I got ready and left for work. Of course, the only person waiting for the elevator when I entered the building was Nick. I flashed back to the days when I was thrilled that it was just the two of us, and now I debated taking the stairs for a second just to avoid him. The thought crossed my mind too late, though, because he turned when he heard heels clicking across the floor and he spotted me.

“Morning, Julianne,” he murmured.

My heart skipped a beat. Even though he had devastated me so totally and completely, he was still so sinfully handsome. And he smelled so god damn good. It pissed me off that I still wanted him as much as I did. That I still loved him as much as I did. I didn’t know if I would ever get over him.

“Morning,” I said brusquely.

We got into the elevator together, just like old times. Only this time he didn’t back me against the wall to passionately kiss me. I awkwardly stared at the numbers as I felt Nick’s gaze on me. I could smell him even from across the elevator, where I stood huddled in the corner. I wanted his touch; I craved his kiss, his warmth. There was something about him, something that totally turned me on and pushed every last one of my buttons, something that told me that we were meant to be together. Something that told me that we were soul mates, put on this earth to find each other. There was no denying it. At that point, Travis and the drama with him was the absolute furthest thing from my mind.

He broke the silence. “You look lovely this morning,” he said, so quietly that I was almost not sure that he really spoke.

My palms were sweating, my knees shaking, but I chose to play it cool. I just glared ahead at the numbers, pretending like I hadn’t heard him. I wanted to say, “If I am so fucking lovely, then why did you break my heart?” but I didn’t. I chose not to say anything at all.

The elevator doors finally opened. I got off first and practically ran to my cube, leaving Nick behind.

Just before lunchtime, my phone rang. “Julianne,” I answered.

“Hey babydoll!” a familiar voice happily replied.

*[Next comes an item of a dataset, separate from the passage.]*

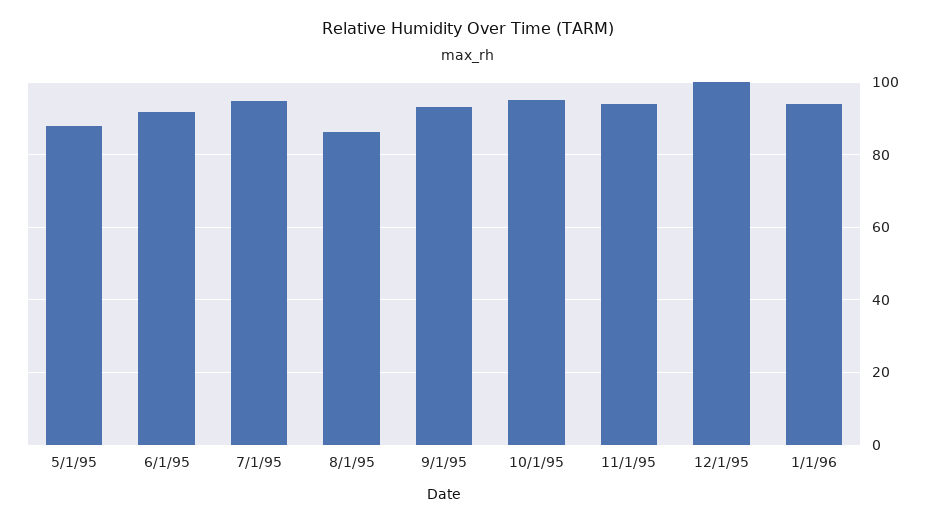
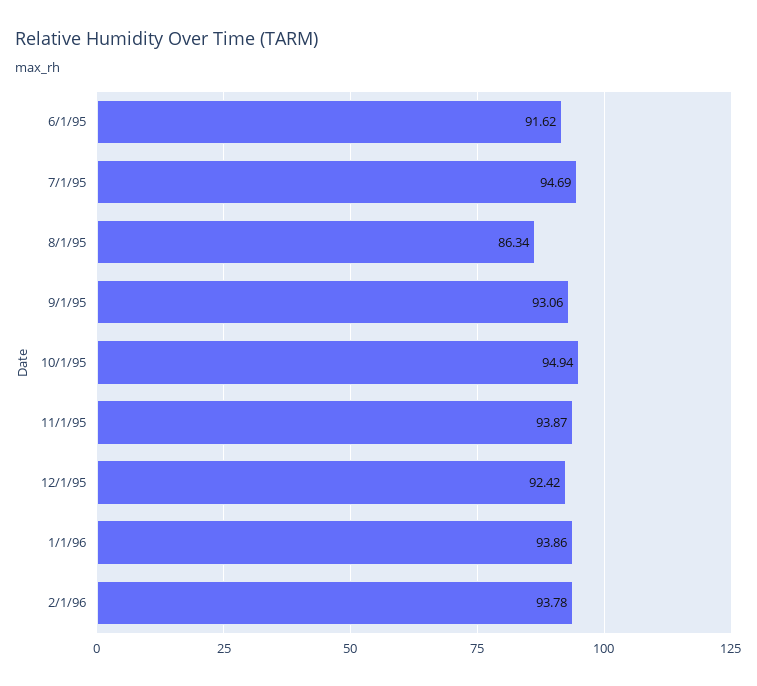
5/1/95: 88 -> none
12/1/95: 100 -> 92.42
2/1/96: none -> 93.78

“Trav! You sound in a better mood.”

“I am. I went out with some guys last night, had some drinks, met some ladies, and I am feeling a lot better.”

My heart caught in my chest. “You ‘met some ladies’?”

“Jules, I was thinking of you the whole time.”

I was silent. Suddenly, I was totally pissed. I had no reason to be because I told him time and again that all I wanted was his friendship. And it was true; all I could take from him at that moment was his friendship, and it was unfair of me to expect him to wait for me until I was in a better place. But it hurt that he could so easily forget about me. Maybe a tiny part of me liked that he wanted me as much as he did. Maybe it made me feel like I wasn’t completely worthless, the way Nick made me feel when he had thrown me away.